Remy avait écouté les paroles de la dame de Monsoreau d'un air sombre et presque hautain.

– Madame, répondit-il, croyez-vous donc parler à un vieillard trembleur et usé par l'abus de la vie? Madame, j'ai vingt-six ans, c'est-à-dire toute la sève de la jeunesse qui paraît tarie en moi. Cadavre arraché de la tombe, si je vis encore, c'est pour l'accomplissement de quelque action terrible, c'est pour jouer un rôle actif dans l'œuvre de la Providence. Ne séparez donc jamais ma pensée de la vôtre, madame, puisque ces deux pensées sinistres ont si longtemps habité sous le même toit: où vous irez, j'irai; ce que vous ferez, je vous y aiderai; sinon, madame, et si, malgré mes prières, vous persistez dans cette résolution de me chasser…

– Oh! murmura la jeune femme, vous chasser! quel mot avez-vous dit là, Remy?

– Si vous persistez dans cette résolution, continua le jeune homme, comme si elle n'avait point parlé, je sais ce que j'ai à faire, moi, et toutes nos études devenues inutiles aboutiront pour moi à deux coups de poignard: l'un, que je donnerai dans le cœur de celui que vous connaissez, l'autre dans le mien.

– Remy, Remy! s'écria Diane en faisant un pas vers le jeune homme et en étendant impérativement sa main au-dessus de sa tête, Remy, ne dites pas cela.

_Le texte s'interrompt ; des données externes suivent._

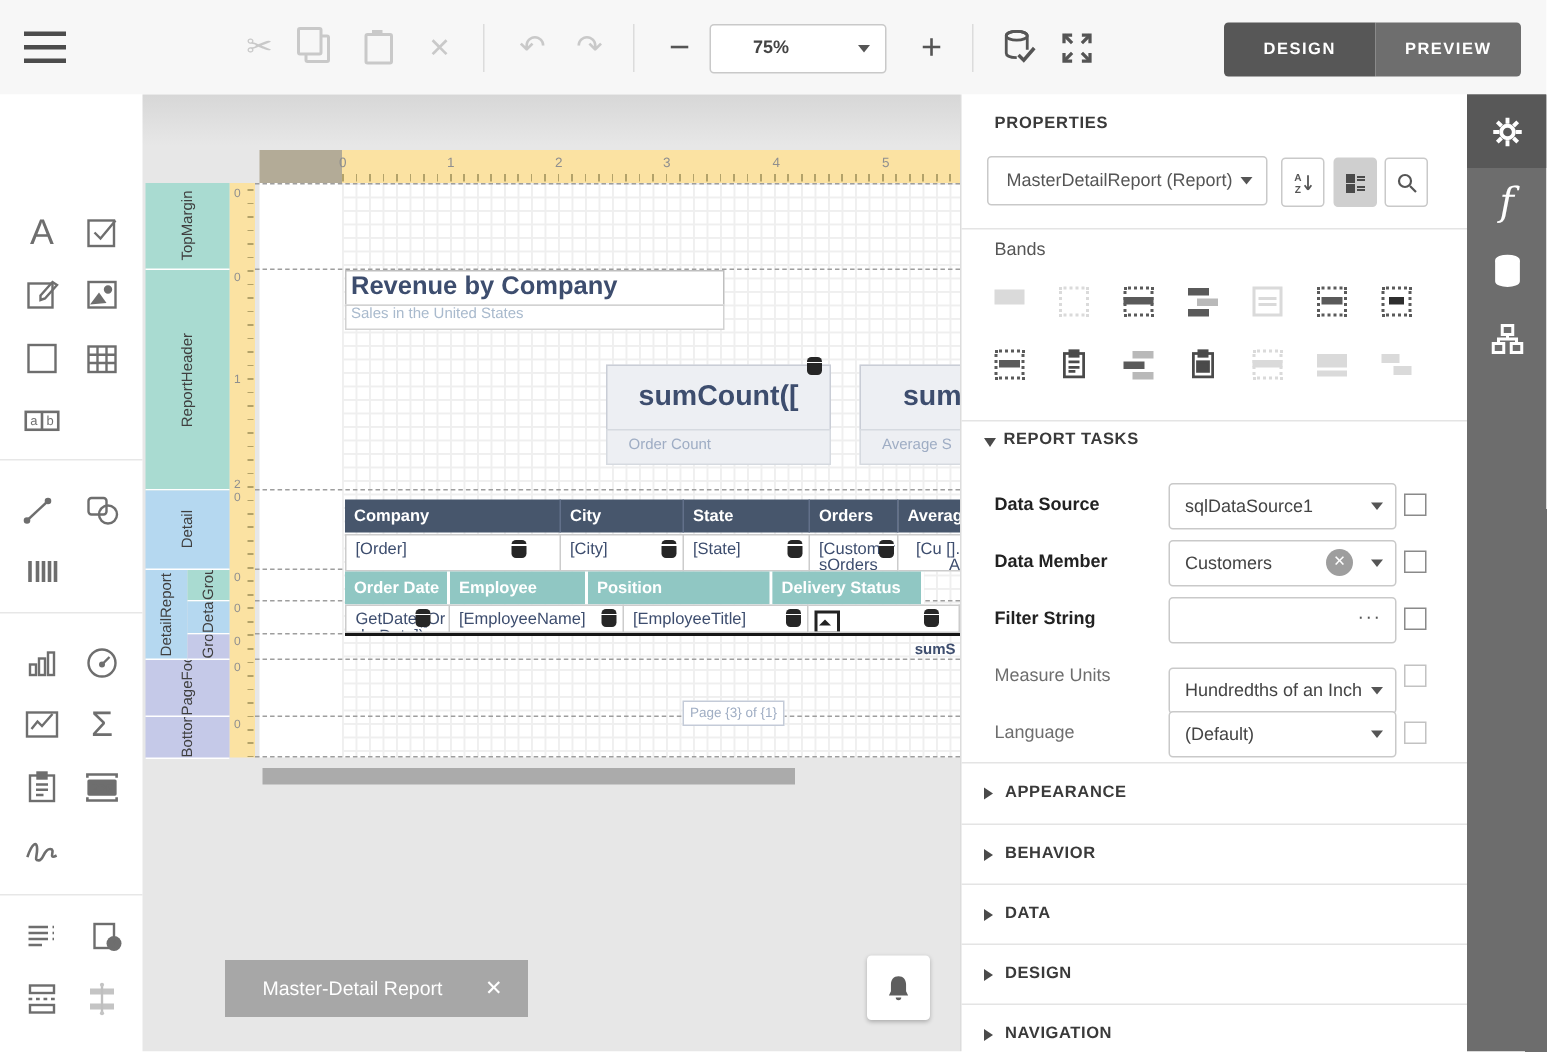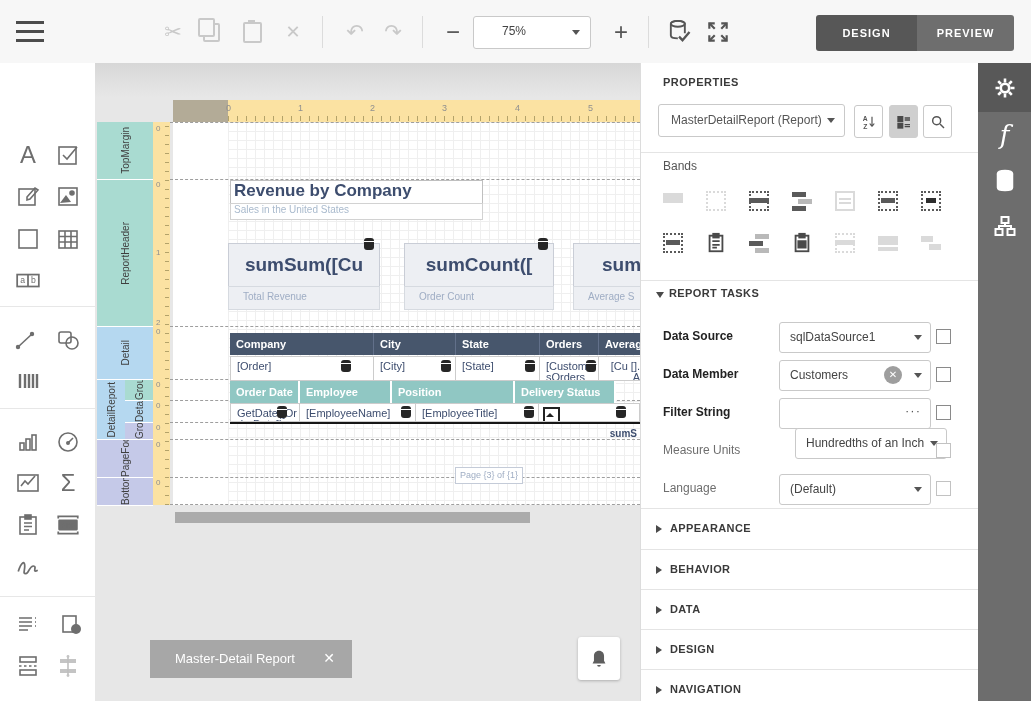--- a/index.html
+++ b/index.html
@@ -8,21 +8,21 @@
   .abs{position:absolute;}
 
   
   .toolbar{left:0;top:0;width:1031px;height:63px;background:#f7f7f7;}
   .hamburger{left:16px;top:21px;width:28px;height:21px;cursor:pointer;}
   .hamburger i{display:block;height:3px;background:#4c4c4c;margin:0 0 6px 0;}
   .tico{width:30px;height:30px;top:17px;font-size:21px;line-height:30px;text-align:center;color:#c9c9c9;}
   .tico.dark{color:#555;}
   .tsep{top:16px;width:1px;height:32px;background:#dcdcdc;}
   .zoombox{left:473px;top:16px;width:116px;height:31px;background:#fff;border:1px solid #c9c9c9;border-radius:3px;}
-  .zoombox .val{position:absolute;left:28px;top:7px;font-size:12px;color:#444;}
+  .zoombox .val{position:absolute;left:28px;top:7px;font-size:12px;color:#444;font-weight:bold;}
   .caret{width:0;height:0;border-left:4px solid transparent;border-right:4px solid transparent;border-top:5px solid #555;}
   .zoombox .caret{position:absolute;right:10px;top:13px;}
   .mode{top:15px;height:36px;line-height:36px;text-align:center;color:#fff;font-size:11px;
         font-weight:bold;letter-spacing:1px;cursor:pointer;}
   .mode.design{left:816px;width:101px;background:#575757;border-radius:3px 0 0 3px;}
   .mode.preview{left:917px;width:97px;background:#6e6e6e;border-radius:0 3px 3px 0;}
   .copyic{width:13px;height:15px;border:2px solid #c9c9c9;border-radius:2px;}
   .copyic::before{content:"";position:absolute;left:-7px;top:-7px;width:13px;height:15px;border:2px solid #c9c9c9;border-radius:2px;background:#f7f7f7;}
   .pasteic{width:15px;height:17px;border:2px solid #c9c9c9;border-radius:2px;}
   .pasteic::before{content:"";position:absolute;left:3px;top:-4px;width:7px;height:4px;background:#c9c9c9;}
@@ -393,25 +393,20 @@
     <div class="abs dash" style="top:316px;"></div>
     <div class="abs dash" style="top:337px;"></div>
     <div class="abs dash" style="top:359px;"></div>
     <div class="abs dash" style="top:376px;"></div>
     <div class="abs dash" style="top:414px;"></div>
     <div class="abs dash" style="top:441px;"></div>
 
     <div class="abs ctrl navy" style="left:135px;top:117px;width:248px;height:22px;font-size:17px;font-weight:bold;padding-left:3px;overflow:hidden;white-space:nowrap;">Revenue by Company</div>
     <div class="abs ctrl" style="left:135px;top:140px;width:248px;height:15px;font-size:10px;color:#a9bacd;padding-left:3px;border-color:#d2d2d2;overflow:hidden;white-space:nowrap;">Sales in the United States</div>
 
-    <div class="abs" style="left:133px;top:180px;width:152px;height:67px;">
-      <div class="sum-expr navy">sumSum([Cu</div>
-      <div class="sum-cap">Total Revenue</div>
-      <span class="dbic" style="right:6px;top:-5px;"></span>
-    </div>
     <div class="abs" style="left:309px;top:180px;width:150px;height:67px;">
       <div class="sum-expr navy">sumCount([</div>
       <div class="sum-cap">Order Count</div>
       <span class="dbic" style="right:6px;top:-5px;"></span>
     </div>
     <div class="abs" style="left:478px;top:180px;width:100px;height:67px;">
       <div class="sum-expr navy" style="text-align:left;padding-left:28px;">sum</div>
       <div class="sum-cap">Average S</div>
     </div>
 
@@ -582,21 +577,21 @@
     <div>
       <span class="abs frow-label b" style="top:342px;">Filter String</span>
       <div class="abs fctrl" style="top:335px;">
         <span class="val"></span>
         <span class="dots">···</span>
       </div>
       <span class="abs fchk" style="left:295px;top:342px;"></span>
     </div>
     <div>
       <span class="abs frow-label dim" style="top:380px;">Measure Units</span>
-      <div class="abs fctrl" style="top:365px;margin-left:16px;">
+      <div class="abs fctrl" style="top:382px;">
         <span class="val">Hundredths of an Inch</span>
           <span class="caret"></span>
       </div>
       <span class="abs fchk dim" style="left:295px;top:380px;"></span>
     </div>
     <div>
       <span class="abs frow-label dim" style="top:418px;">Language</span>
       <div class="abs fctrl" style="top:411px;">
         <span class="val">(Default)</span>
           <span class="caret"></span>

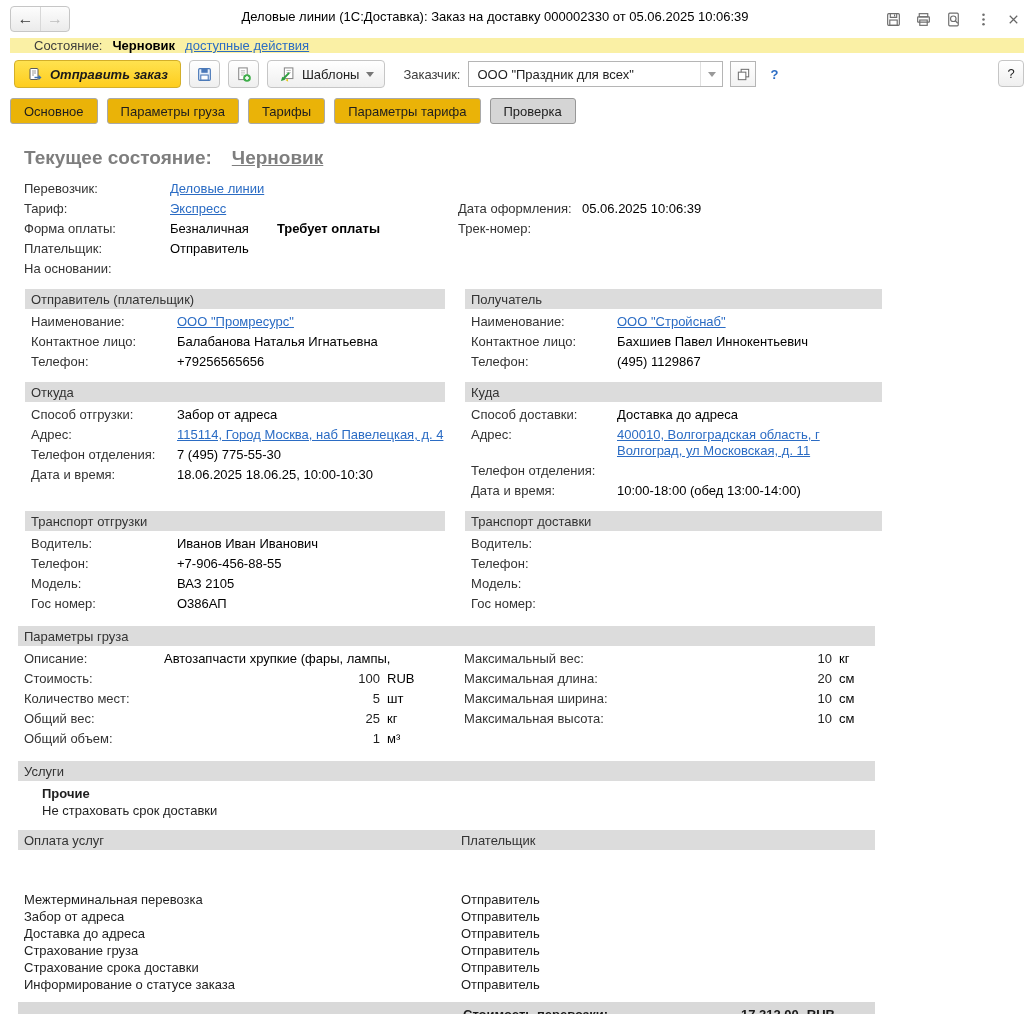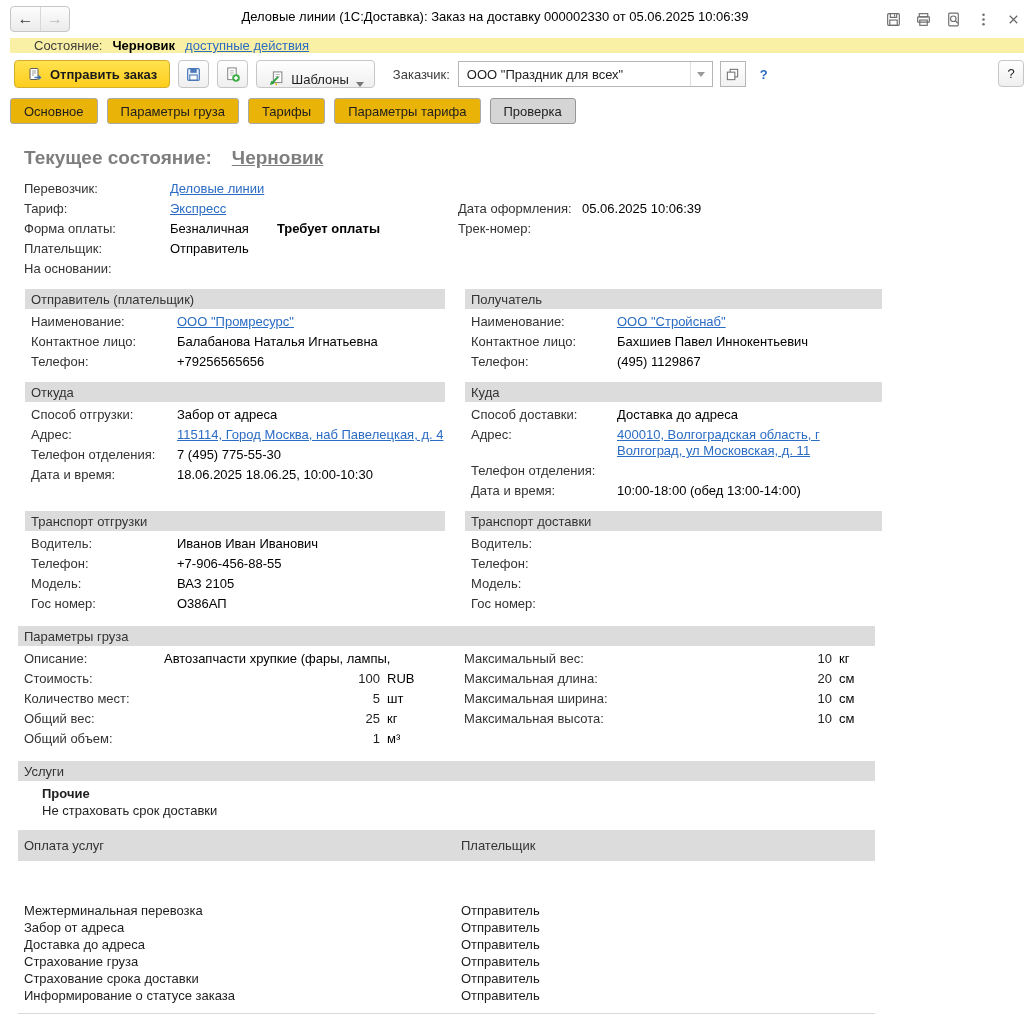--- a/index.html
+++ b/index.html
@@ -25,25 +25,25 @@
   
   .statusbar { margin:0 10px; height:15px; background:#faf0a5; display:flex; align-items:center;
     gap:10px; padding-left:24px; }
   .statusbar .st-label { color:#3d3d3d; }
   .statusbar .st-value { font-weight:bold; color:#000; }
 
   
   .toolbar { position:relative; display:flex; align-items:center; gap:8px; padding:7px 10px 5px 14px; }
   .btn-send { display:flex; align-items:center; gap:7px; height:28px; padding:0 12px;
     background:linear-gradient(#ffe24f,#fecd1e); border:1px solid #d3af2a; border-radius:4px;
-    font-weight:bold; color:#1a1a1a; cursor:pointer; }
+    font-weight:bold; color:#1a1a1a; cursor:pointer;font-style:italic; }
   .tool-btn { width:31px; height:28px; border:1px solid #c6c6c6; border-radius:4px;
     background:linear-gradient(#ffffff,#efefef); display:flex; align-items:center; justify-content:center; cursor:pointer; }
   .btn-templates { height:28px; border:1px solid #c6c6c6; border-radius:4px;
-    background:linear-gradient(#ffffff,#efefef); display:flex; align-items:flex-end; gap:7px;
+    background:linear-gradient(#ffffff,#efefef); display:flex; align-items:center; gap:7px;
     padding:0 10px; cursor:pointer; }
   .caret { width:0; height:0; border-left:4px solid transparent; border-right:4px solid transparent;
     border-top:5px solid #777; }
   .customer-label { margin-left:10px; color:#3d3d3d; }
   .combo { display:flex; align-items:center; height:26px; width:255px; border:1px solid #b5b5b5; background:#fff; }
   .combo-value { flex:1; padding:0 8px; white-space:nowrap; overflow:hidden; }
   .combo-arrow { width:22px; height:100%; display:flex; align-items:center; justify-content:center;
     border-left:1px solid #e0e0e0; cursor:pointer; }
   .open-btn { width:26px; height:26px; margin-left:-1px; border:1px solid #b5b5b5;
     background:linear-gradient(#fff,#f2f2f2); display:flex; align-items:center; justify-content:center; cursor:pointer; }
@@ -87,21 +87,21 @@
   .cargo-right { padding-left:6px; }
   .cargo-left .lbl { width:140px; }
   .cargo-right .lbl { width:146px; }
   .numbox { width:216px; text-align:right; }
   .cargo-right .numbox { width:222px; }
   .unit { margin-left:7px; color:#000; }
 
   .svc-group { font-weight:bold; margin:5px 0 0 24px; }
   .svc-item { margin:2px 0 0 24px; }
 
-  .pay-bar { height:31px; background:#dcdcdc; display:flex; align-items:center; padding-left:6px; color:#333; }
+  .pay-bar { height:20px; background:#dcdcdc; display:flex; align-items:center; padding-left:6px; color:#333; }
   .pay-bar .t1 { width:437px; }
   .pay-rows { margin-left:6px; padding-top:3px;margin-top:38px; }
   .pay-row { display:flex; line-height:17px; }
   .pay-row .svc { width:437px; }
 
   .footer-bar { margin-top:9px; height:24px; background:#d9d9d9; display:flex; align-items:center; font-weight:bold; color:#1a1a1a; }
   .f-label { margin-left:445px; }
   .f-value { margin-left:auto; }
   .f-cur { margin:0 40px 0 8px; }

La vie de celui que vous menacez ne vous appartient pas: elle est à moi, je l'ai payée assez cher pour la lui prendre moi-même quand le moment où il doit la perdre sera venu. Vous savez ce qui est arrivé, Remy, et ce n'est point un rêve, je vous le jure, le jour où j'allai m'agenouiller devant le corps déjà froid de celui-ci…

Et elle montra le portrait.

– Ce jour, dis-je, j'approchai mes lèvres des lèvres de cette blessure que vous voyez ouverte, et ces lèvres tremblèrent et me dirent:

– Venge-moi, Diane, venge-moi!

– Madame!

– Remy, je te le répète, ce n'était pas une illusion, ce n'était pas un bourdonnement de mon délire: la blessure a parlé, elle a parlé, te dis-je, et je l'entends encore murmurer:

«Venge-moi, Diane, venge-moi.»

Le serviteur baissa la tête.

– C'est donc à moi et non pas à vous la vengeance, continua Diane; d'ailleurs, pour qui et par qui est-il mort? Pour moi et par moi.

– Je dois vous obéir, madame, répondit Remy, car j'étais aussi mort que lui. Qui m'a fait enlever du milieu des cadavres dont cette chambre était jonchée? vous. Qui m'a guéri de mes blessures? vous. Qui m'a caché? vous, vous, c'est-à-dire la moitié de l'âme de celui pour lequel j'étais mort si joyeusement; ordonnez donc, j'obéirai, pourvu que vous n'ordonniez pas que je vous quitte.

– Soit, Remy, suivez donc ma fortune; vous avez raison, rien ne doit plus nous séparer.